Task statement:
Your answer must be an exact copy of the records below, with no pictures in it.
(Records to use)
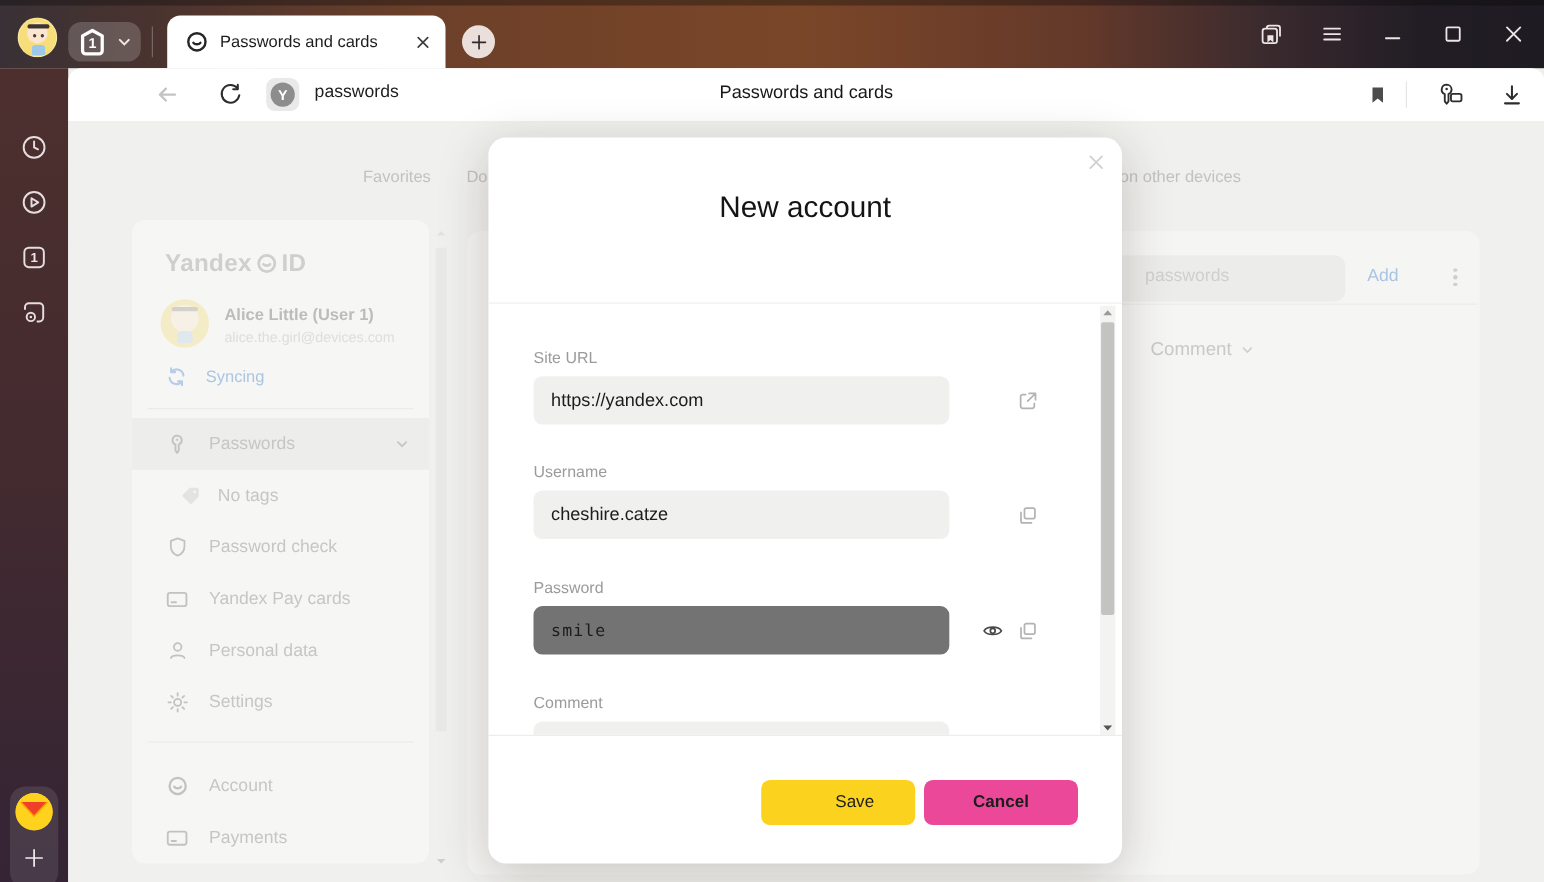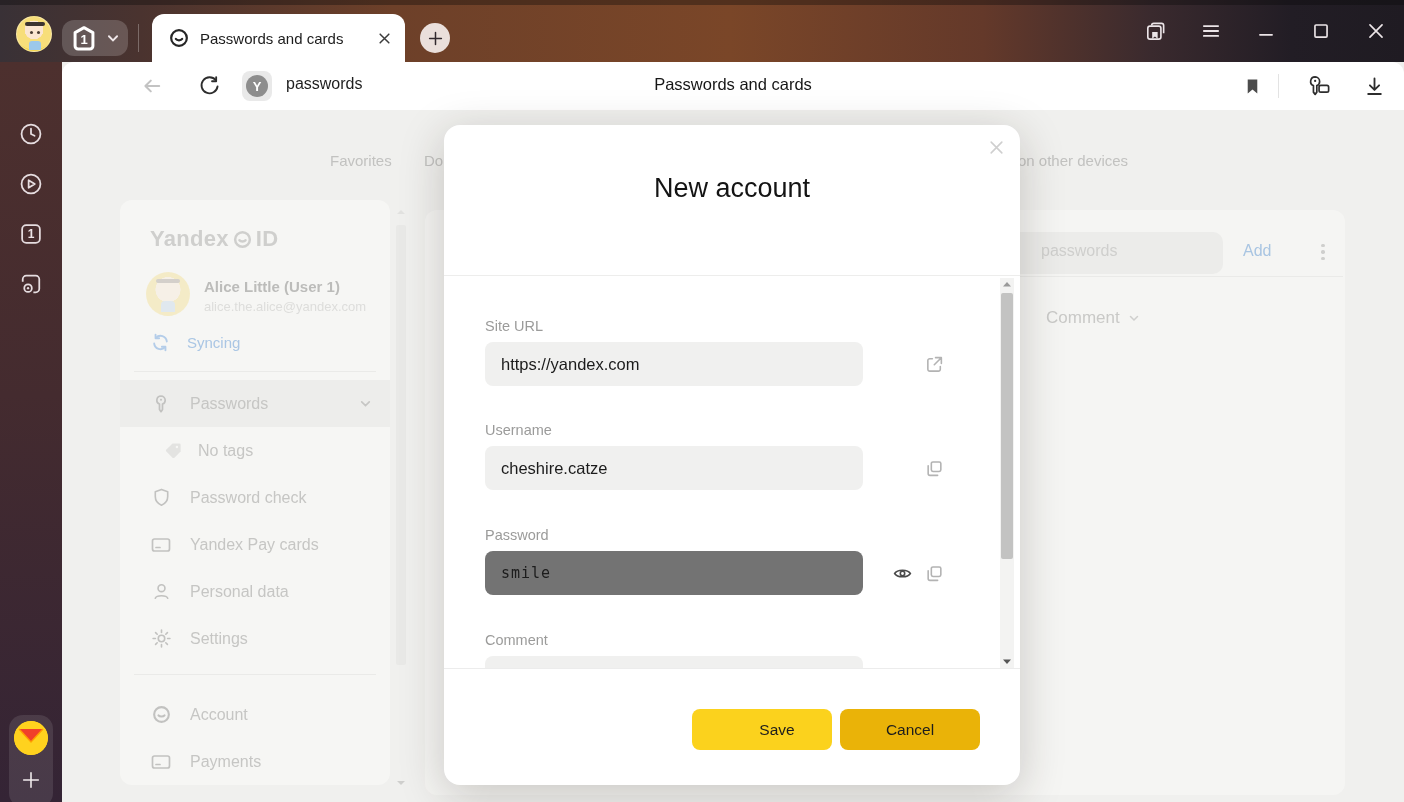--- a/index.html
+++ b/index.html
@@ -323,7 +323,7 @@
         </div>
       <div>
         <div class="sp-name">Alice Little (User 1)</div>
-        <div class="sp-email">alice.the.alice@yandex.com</div>
+        <div class="sp-email">alice.the.girl@devices.com</div>
       </div>
     </div>
     <div class="sp-sync">

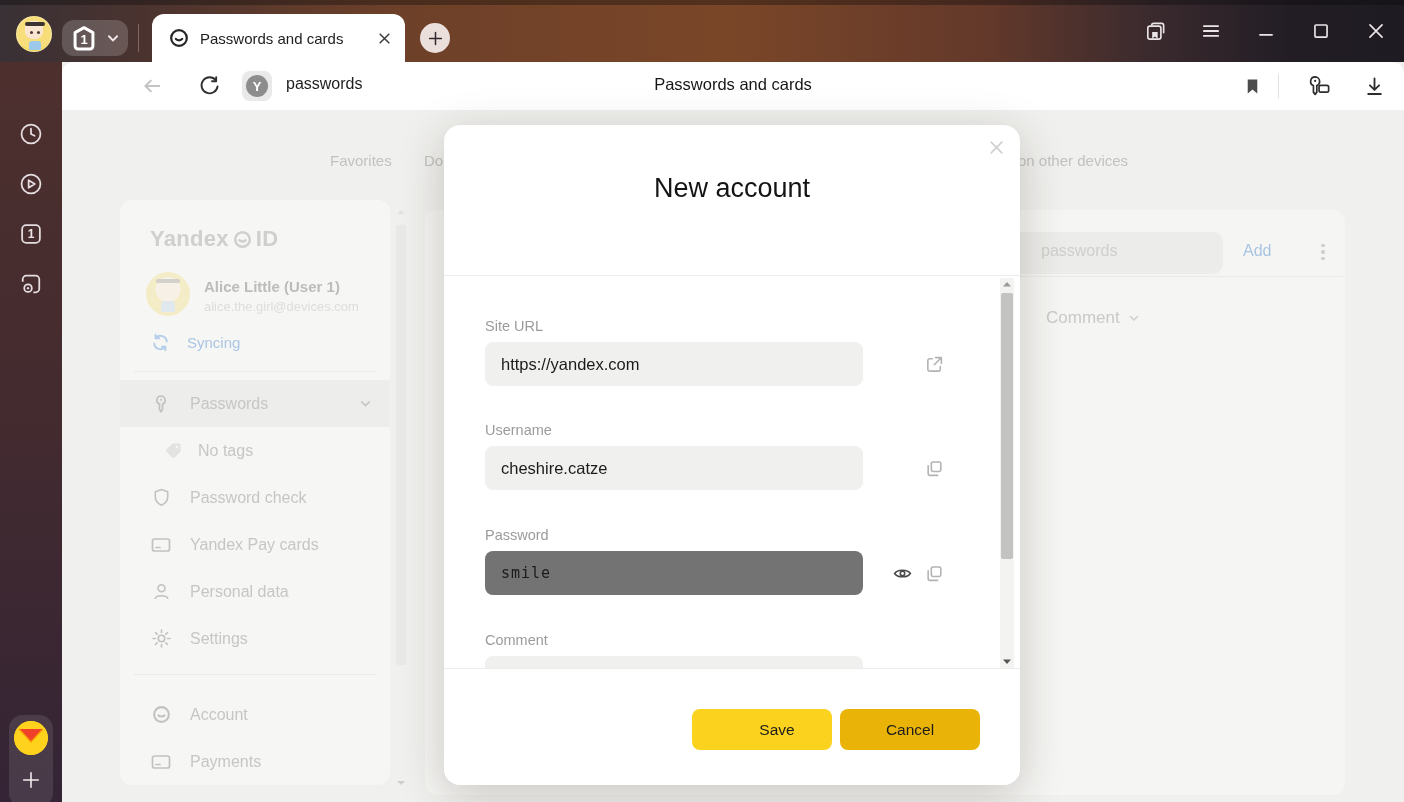--- a/index.html
+++ b/index.html
@@ -134,7 +134,7 @@
   .modal-footer { position:absolute; top:543px; left:0; width:576px; height:117px; border-top:1px solid #ececec; }
   .btn { position:absolute; top:40px; width:140px; height:41px; border:none; border-radius:8px; font-family:"Liberation Sans", sans-serif; font-size:15.5px; color:#1d1d1d; }
   .btn-save { left:248px;padding-left:30px; }
-  .btn-cancel { left:396px; background:#eab308; }
+  .btn-cancel { left:396px; background:#ec4899;font-weight:bold; }
 
   svg { display:block; }
 </style>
(End Records to use)
Exercise answer:
--- a/index.html
+++ b/index.html
@@ -323,7 +323,7 @@
         </div>
       <div>
         <div class="sp-name">Alice Little (User 1)</div>
-        <div class="sp-email">alice.the.alice@yandex.com</div>
+        <div class="sp-email">alice.the.girl@devices.com</div>
       </div>
     </div>
     <div class="sp-sync">

--- a/index.html
+++ b/index.html
@@ -134,7 +134,7 @@
   .modal-footer { position:absolute; top:543px; left:0; width:576px; height:117px; border-top:1px solid #ececec; }
   .btn { position:absolute; top:40px; width:140px; height:41px; border:none; border-radius:8px; font-family:"Liberation Sans", sans-serif; font-size:15.5px; color:#1d1d1d; }
   .btn-save { left:248px;padding-left:30px; }
-  .btn-cancel { left:396px; background:#eab308; }
+  .btn-cancel { left:396px; background:#ec4899;font-weight:bold; }
 
   svg { display:block; }
 </style>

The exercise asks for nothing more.